Hassan Al-Gueretly
sillonne l’Egypte en homme de théâtre. Il a été le premier à
fonder une troupe indépendante, Al-Warcha, et il œuvre à
préserver l’héritage culturel en dehors des sentiers
battus.
Le scout des talents
« Le théâtre est un lieu de rencontre, un art de dualité, de
transformation, de conflit, de réconciliation, d’accord et
de désaccord. Par le théâtre, j’essaie de vivre cette sorte
de dualité entre l’Egypte et l’Occident, en tant qu’une
richesse. D’autres peuvent vivre cet état de chose comme une
contrainte », exprime Hassan Al-Gueretly, à la fois metteur
en scène, cinématographe, directeur et fondateur de la
troupe théâtrale Al-Warcha, en 1987. A dédoublement culturel
bien contrasté, entre Occident et populaire, entre tradition
et modernité, Al-Gueretly est cette personne très énergique
qui vit heureusement le moment, avec cette dualité innée.

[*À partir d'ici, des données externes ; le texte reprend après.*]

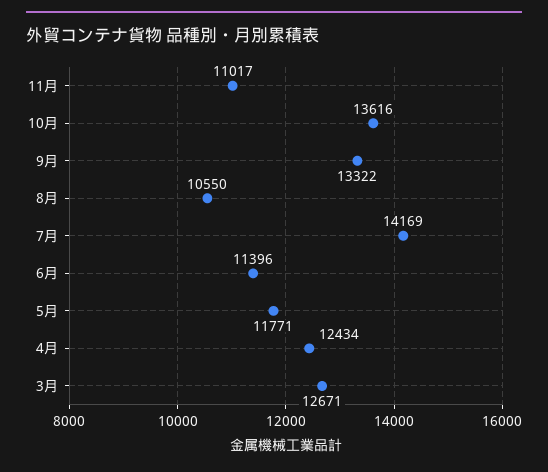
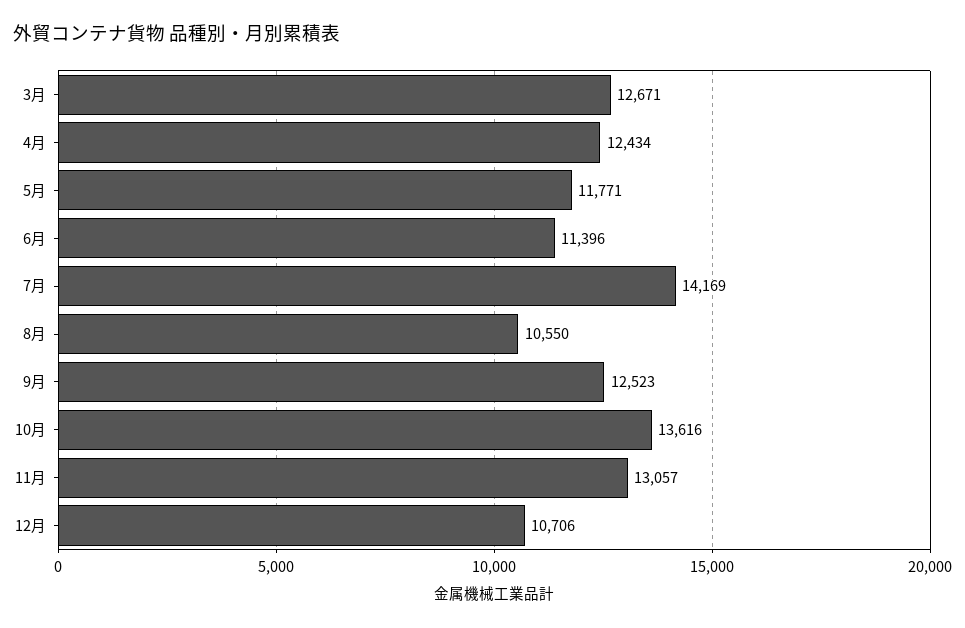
11月: 11017 -> 13057
9月: 13322 -> 12523
12月: none -> 10706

De père égyptien et de mère écossaise, Hassan est le fruit
d’une rencontre de l’après-Seconde Guerre mondiale à
Londres, entre parents qui, de cultures différentes, se sont
unis par l’amour du service public. Sa mère faisait des
études scientifiques à la BBC. Et son père parachevait un
doctorat en économie, interrompu par la guerre mondiale. «
Installé au Caire au début de la Révolution de 1952, mon
père a fait carrière dans une banque égyptienne, puis au
ministère des Finances, à une époque où l’Egypte vivait dans
une totale centralisation. Mon père, expert en économie, a
refusé toute responsabilité liée à la politique. Il a même
démissionné de son poste au ministère », affirme Al-Gueretly.
Et d’ajouter : « J’ai grandi en Egypte jusqu’à l’âge de 17
ans, j’étais élevé en Egypte, avec l’effervescence de la
libération, l’union avec la Syrie et la nationalisation du
Canal de Suez. Autant d’actes prometteurs, mais quand le
pouvoir s’est centralisé, les choses sont devenues moins
bien pensées. Je suis pour la démocratie, le partage, le
dialogue et le savoir. Le théâtre est un espace de liberté
alors que dans les années 1960, il y avait moins de théâtre.
Le théâtre égyptien puise dans deux sources : l’occidental
et le populaire ». Mais c’est la première, « cet avatar
levantin du théâtre européen », qui l’a largement emporté. «
Le reste est complètement ignoré, rayé des tablettes ».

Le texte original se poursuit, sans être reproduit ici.